TRY IT:
Among the entries that follow, locate the line with "- ☐ REPLY-03: Sent" and the line with "- ☐ REACT-01: User". Output those lines and all lines in between, exactly, minus the pictures.

┏━━

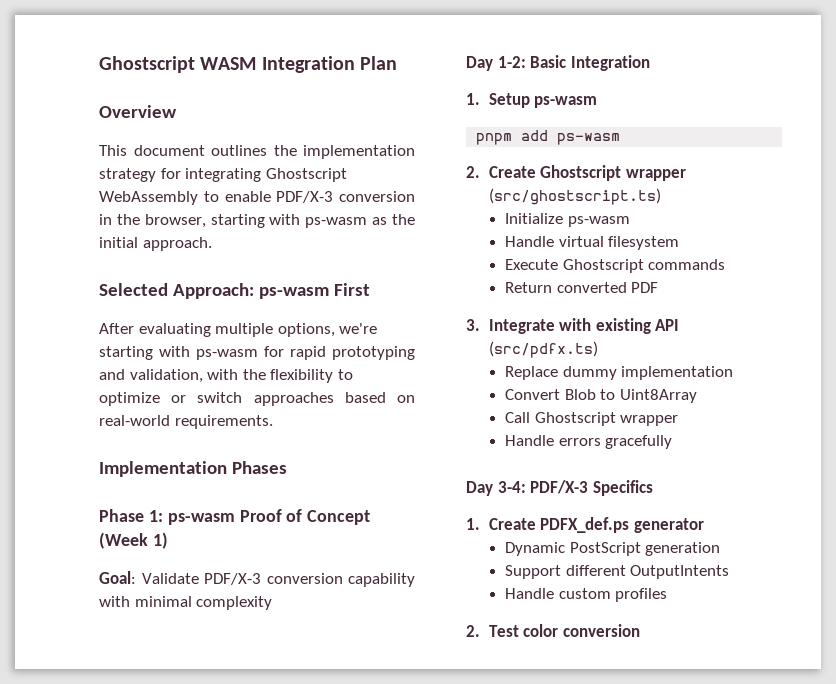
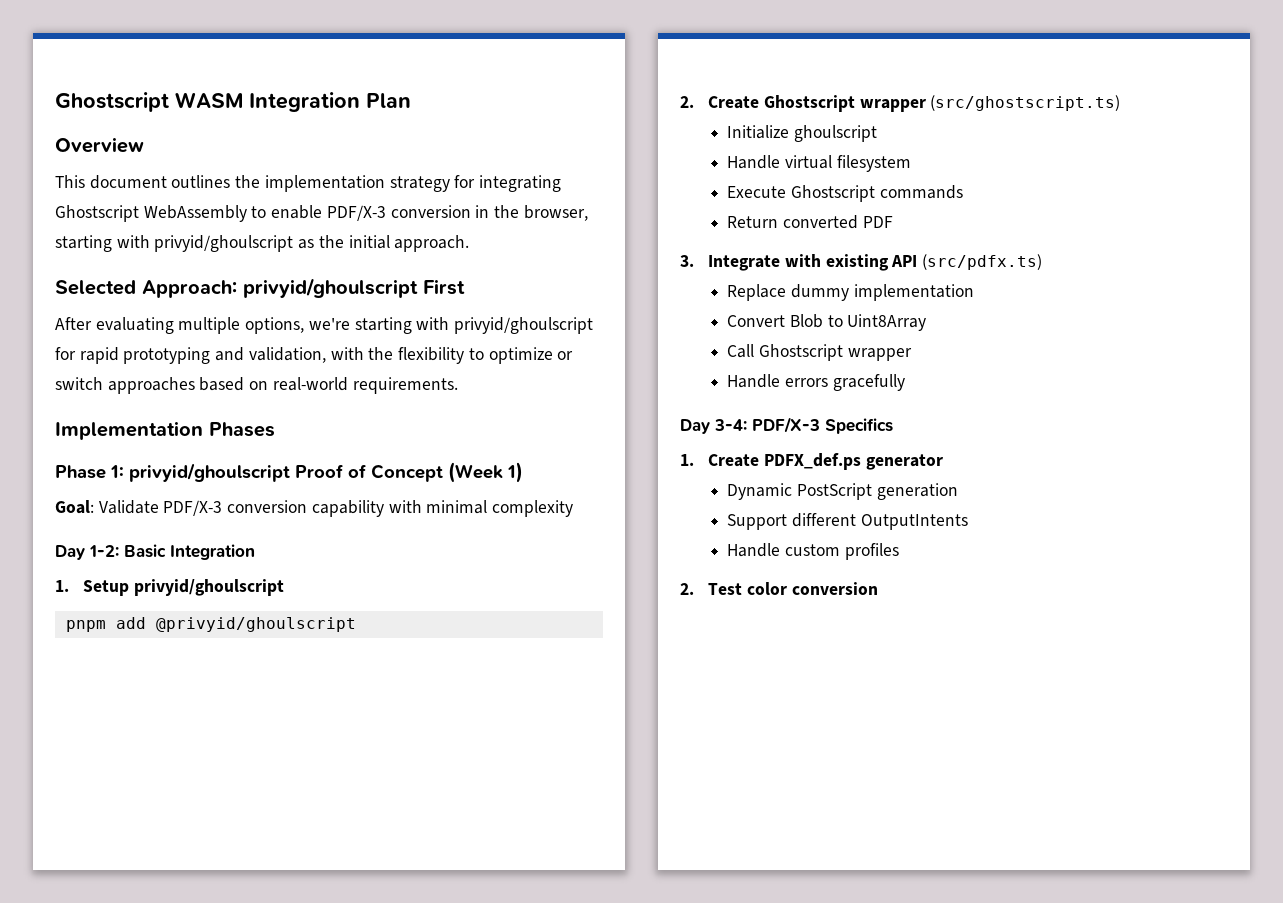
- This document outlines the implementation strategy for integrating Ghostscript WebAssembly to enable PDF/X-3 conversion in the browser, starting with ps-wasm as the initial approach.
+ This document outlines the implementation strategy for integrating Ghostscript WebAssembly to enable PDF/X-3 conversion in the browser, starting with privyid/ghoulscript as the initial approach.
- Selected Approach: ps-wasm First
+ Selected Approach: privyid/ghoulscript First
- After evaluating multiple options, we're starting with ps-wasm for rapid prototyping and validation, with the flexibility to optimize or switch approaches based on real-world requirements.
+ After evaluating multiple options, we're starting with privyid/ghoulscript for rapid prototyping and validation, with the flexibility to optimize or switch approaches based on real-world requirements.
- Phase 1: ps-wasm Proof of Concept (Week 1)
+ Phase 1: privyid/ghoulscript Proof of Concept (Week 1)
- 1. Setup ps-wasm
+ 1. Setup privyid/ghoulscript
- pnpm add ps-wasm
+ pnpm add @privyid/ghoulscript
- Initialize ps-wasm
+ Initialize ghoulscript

┗━━
┏━━

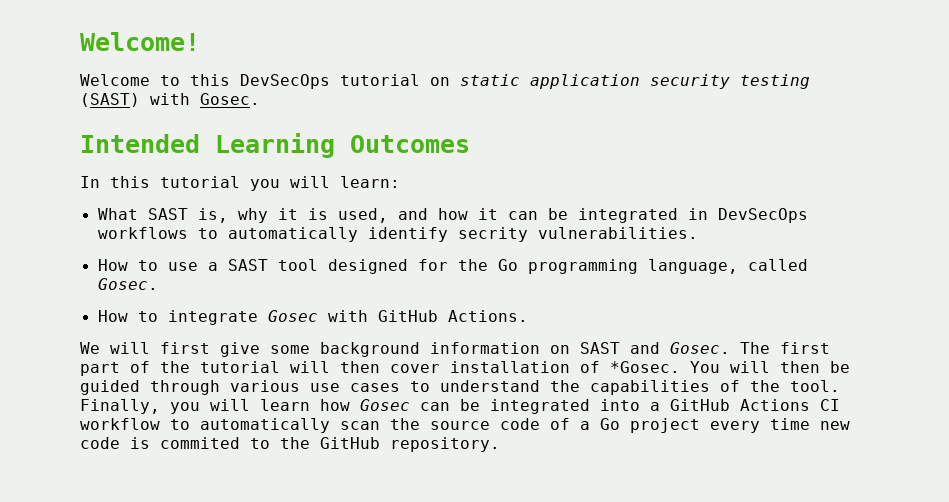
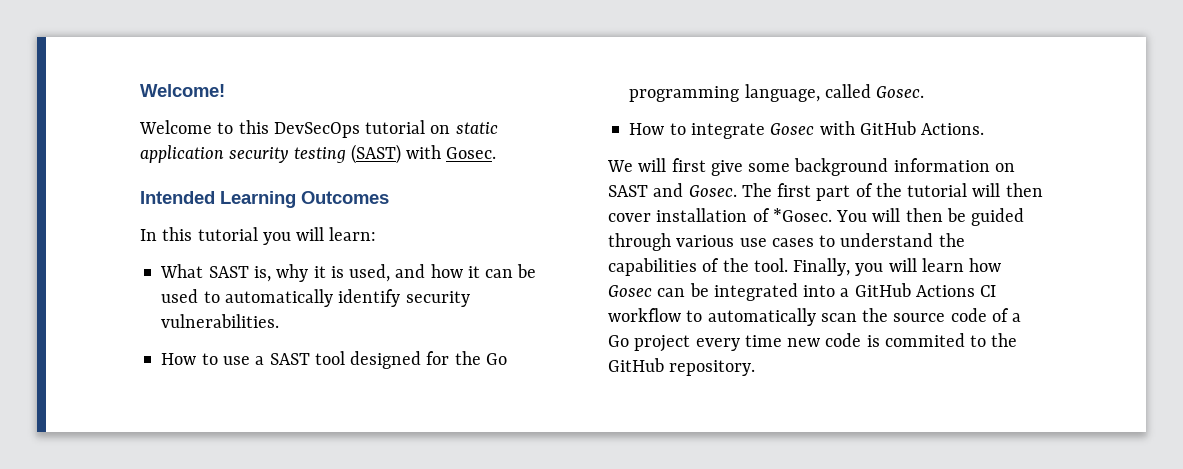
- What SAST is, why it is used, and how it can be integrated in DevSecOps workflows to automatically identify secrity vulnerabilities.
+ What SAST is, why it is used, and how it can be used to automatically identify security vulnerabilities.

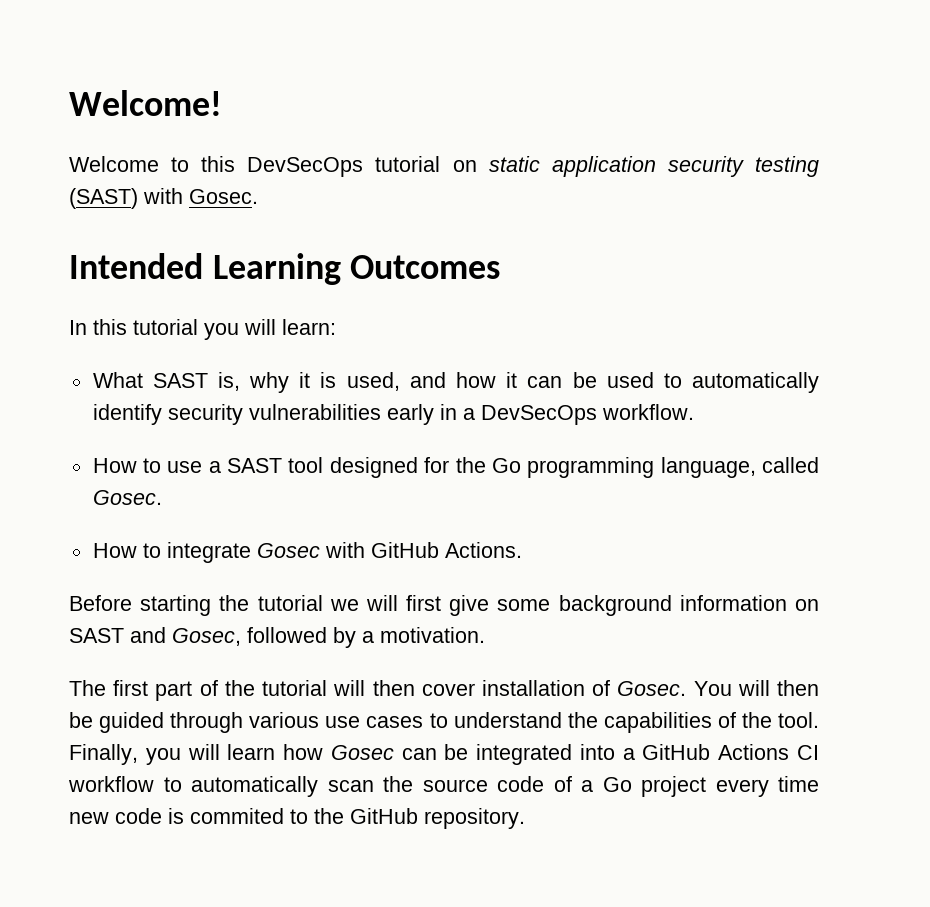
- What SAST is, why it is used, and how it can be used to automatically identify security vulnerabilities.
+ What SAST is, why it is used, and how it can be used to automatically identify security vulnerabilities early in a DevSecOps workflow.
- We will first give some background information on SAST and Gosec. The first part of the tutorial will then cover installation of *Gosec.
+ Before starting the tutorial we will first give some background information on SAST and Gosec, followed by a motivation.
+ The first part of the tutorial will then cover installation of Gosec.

┗━━
┏━━

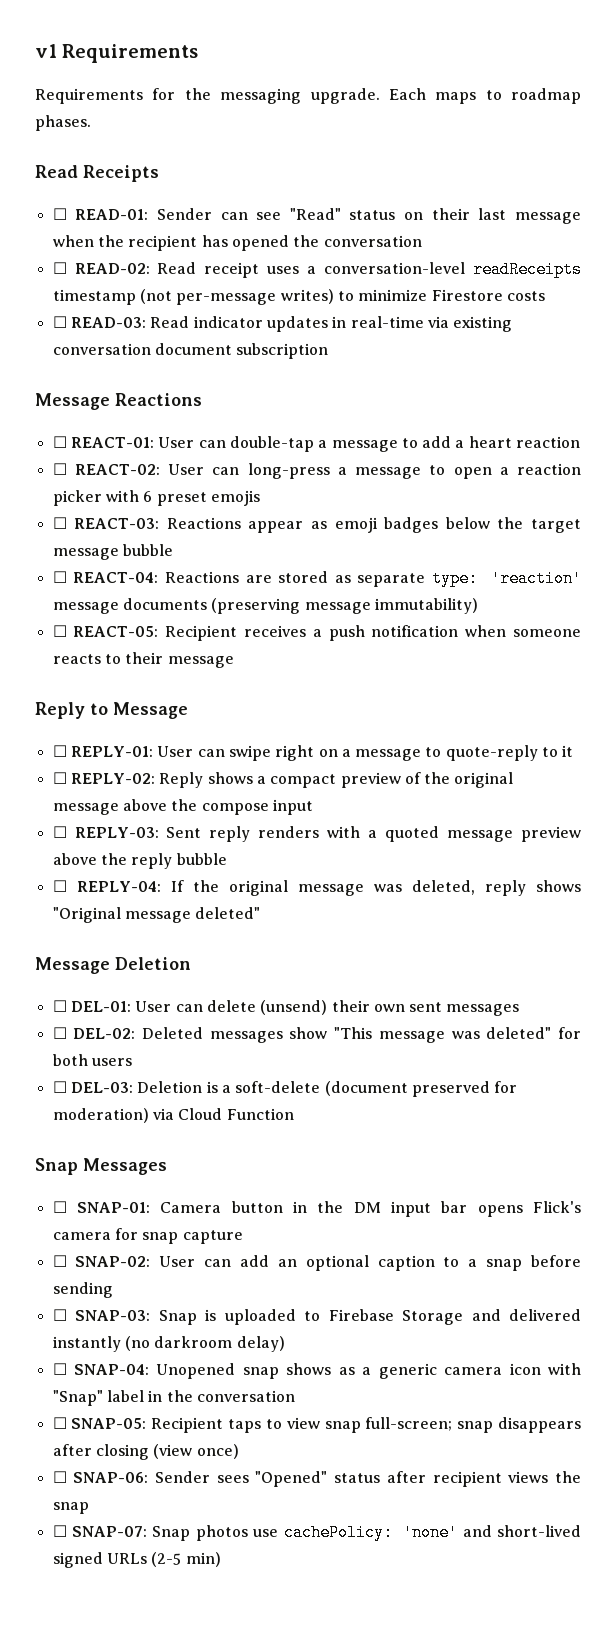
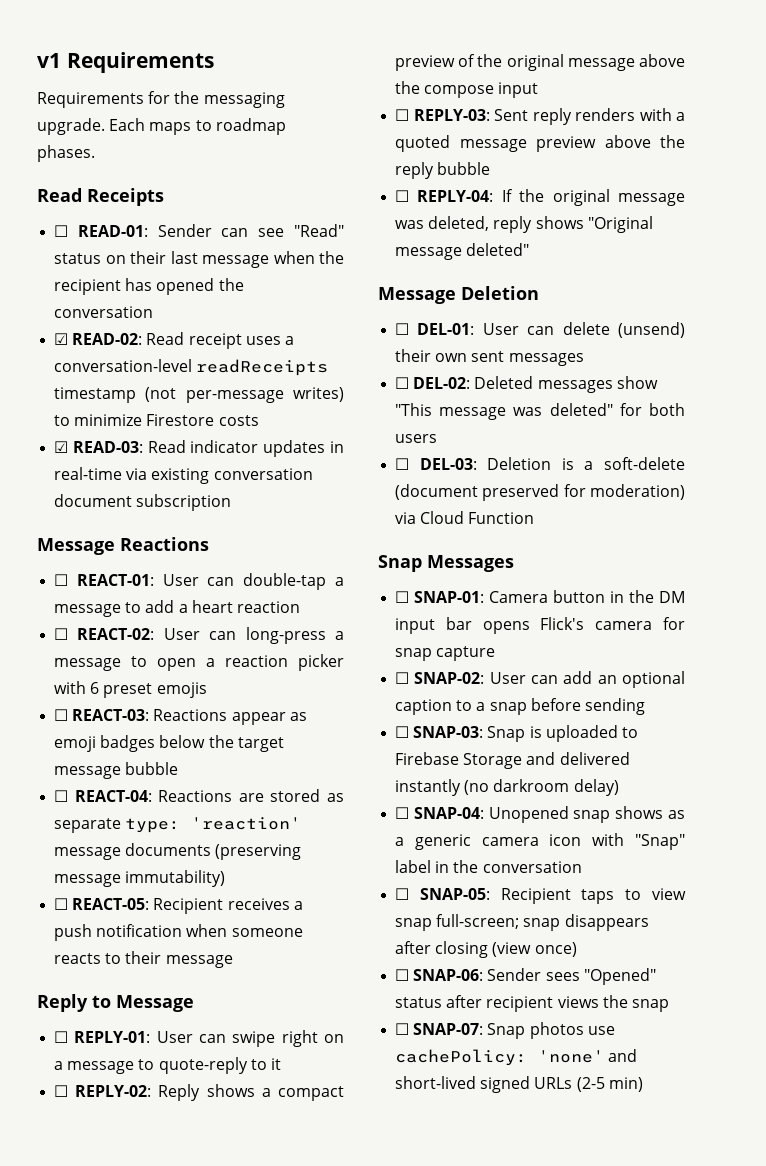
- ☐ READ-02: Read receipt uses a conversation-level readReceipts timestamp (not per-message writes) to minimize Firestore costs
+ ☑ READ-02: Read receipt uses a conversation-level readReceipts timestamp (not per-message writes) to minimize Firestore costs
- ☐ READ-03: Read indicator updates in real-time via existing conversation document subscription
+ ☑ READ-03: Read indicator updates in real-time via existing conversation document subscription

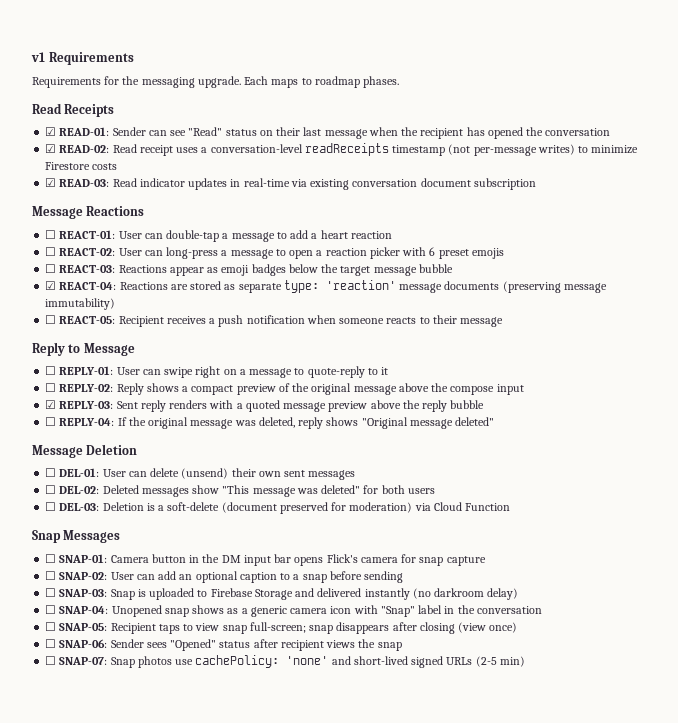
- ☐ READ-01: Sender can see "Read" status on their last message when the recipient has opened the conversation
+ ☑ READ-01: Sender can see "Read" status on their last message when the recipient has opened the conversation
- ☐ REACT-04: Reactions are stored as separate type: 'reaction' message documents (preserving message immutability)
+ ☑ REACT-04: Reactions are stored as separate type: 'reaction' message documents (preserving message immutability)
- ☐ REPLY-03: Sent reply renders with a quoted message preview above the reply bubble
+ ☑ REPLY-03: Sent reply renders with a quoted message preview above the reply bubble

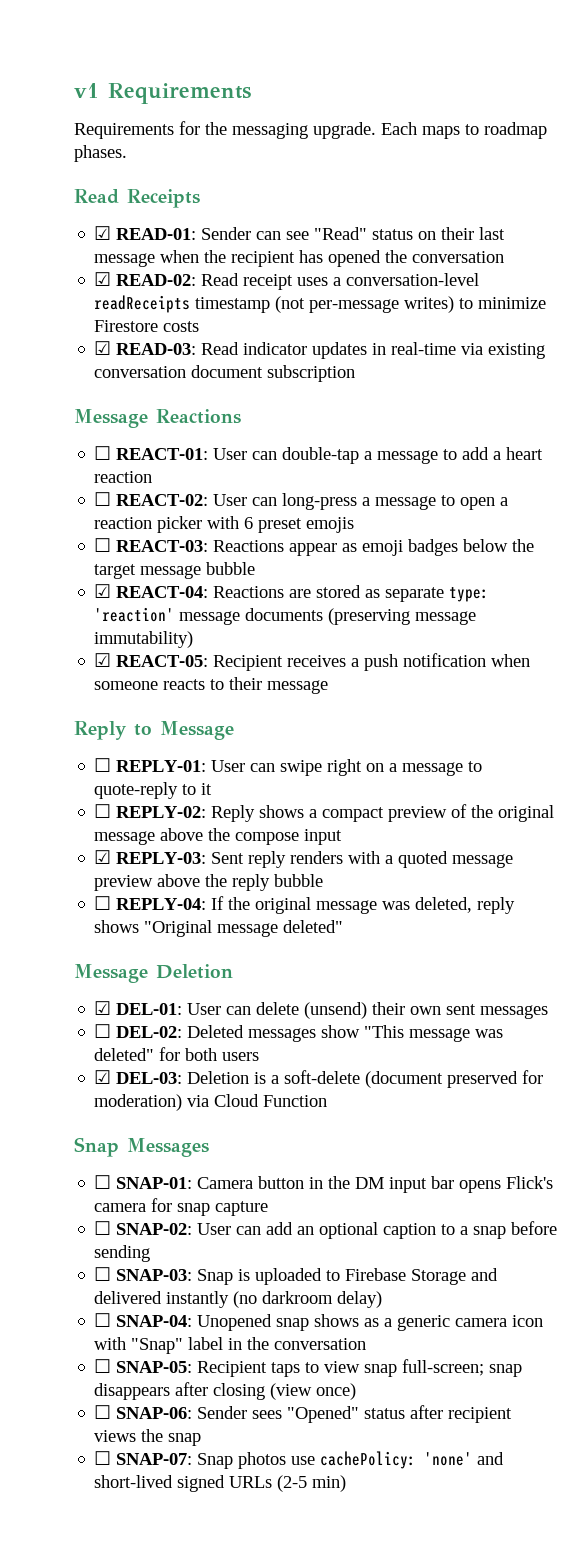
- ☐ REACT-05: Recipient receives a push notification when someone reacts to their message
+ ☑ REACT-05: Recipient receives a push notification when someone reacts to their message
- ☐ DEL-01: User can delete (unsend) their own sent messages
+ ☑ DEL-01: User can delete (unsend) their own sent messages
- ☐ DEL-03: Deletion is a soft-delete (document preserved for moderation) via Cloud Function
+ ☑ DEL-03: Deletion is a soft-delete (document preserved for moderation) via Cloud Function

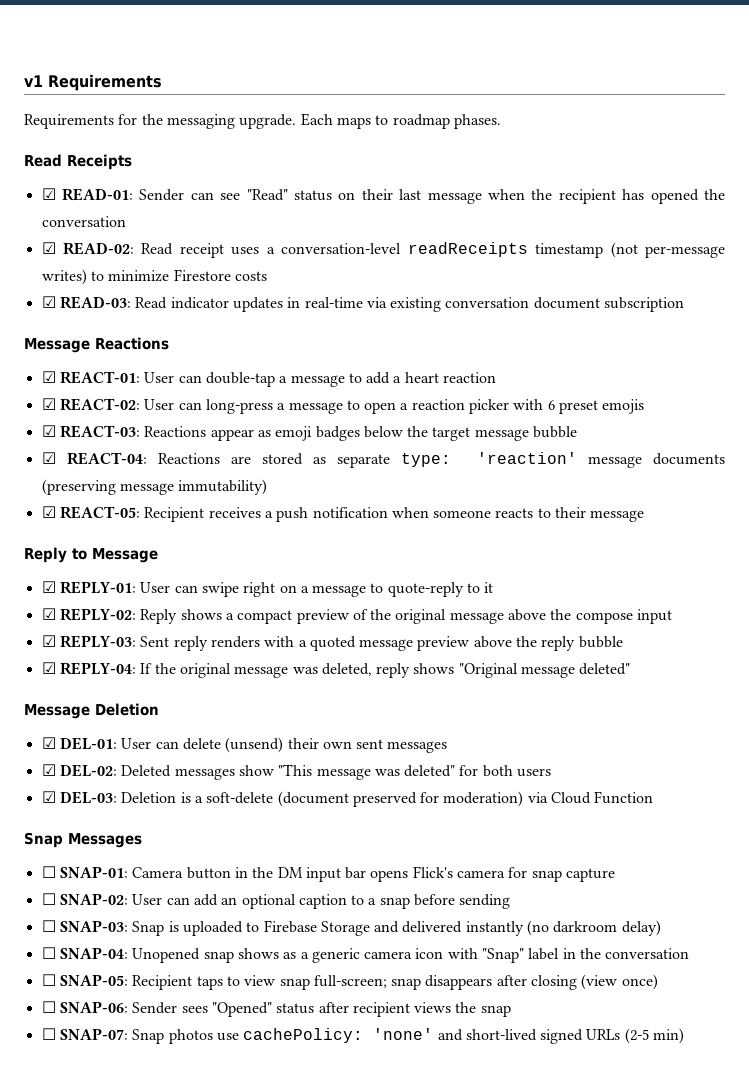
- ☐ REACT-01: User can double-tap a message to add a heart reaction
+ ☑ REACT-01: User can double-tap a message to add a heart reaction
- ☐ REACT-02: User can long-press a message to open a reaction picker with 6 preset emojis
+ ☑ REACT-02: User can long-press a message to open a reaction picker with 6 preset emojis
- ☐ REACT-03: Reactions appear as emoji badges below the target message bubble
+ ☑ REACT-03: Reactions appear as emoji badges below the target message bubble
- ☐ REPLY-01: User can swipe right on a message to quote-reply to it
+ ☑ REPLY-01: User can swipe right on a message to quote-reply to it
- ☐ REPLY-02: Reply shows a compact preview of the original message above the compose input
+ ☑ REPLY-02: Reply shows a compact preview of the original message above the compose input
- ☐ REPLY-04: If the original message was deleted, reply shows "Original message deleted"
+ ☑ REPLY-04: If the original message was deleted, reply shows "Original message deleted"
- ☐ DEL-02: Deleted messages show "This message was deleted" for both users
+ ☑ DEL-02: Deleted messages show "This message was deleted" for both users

┗━━

SOLUTION TO THIS TASK:
- ☐ REPLY-03: Sent reply renders with a quoted message preview above the reply bubble
+ ☑ REPLY-03: Sent reply renders with a quoted message preview above the reply bubble

- ☐ REACT-05: Recipient receives a push notification when someone reacts to their message
+ ☑ REACT-05: Recipient receives a push notification when someone reacts to their message
- ☐ DEL-01: User can delete (unsend) their own sent messages
+ ☑ DEL-01: User can delete (unsend) their own sent messages
- ☐ DEL-03: Deletion is a soft-delete (document preserved for moderation) via Cloud Function
+ ☑ DEL-03: Deletion is a soft-delete (document preserved for moderation) via Cloud Function

- ☐ REACT-01: User can double-tap a message to add a heart reaction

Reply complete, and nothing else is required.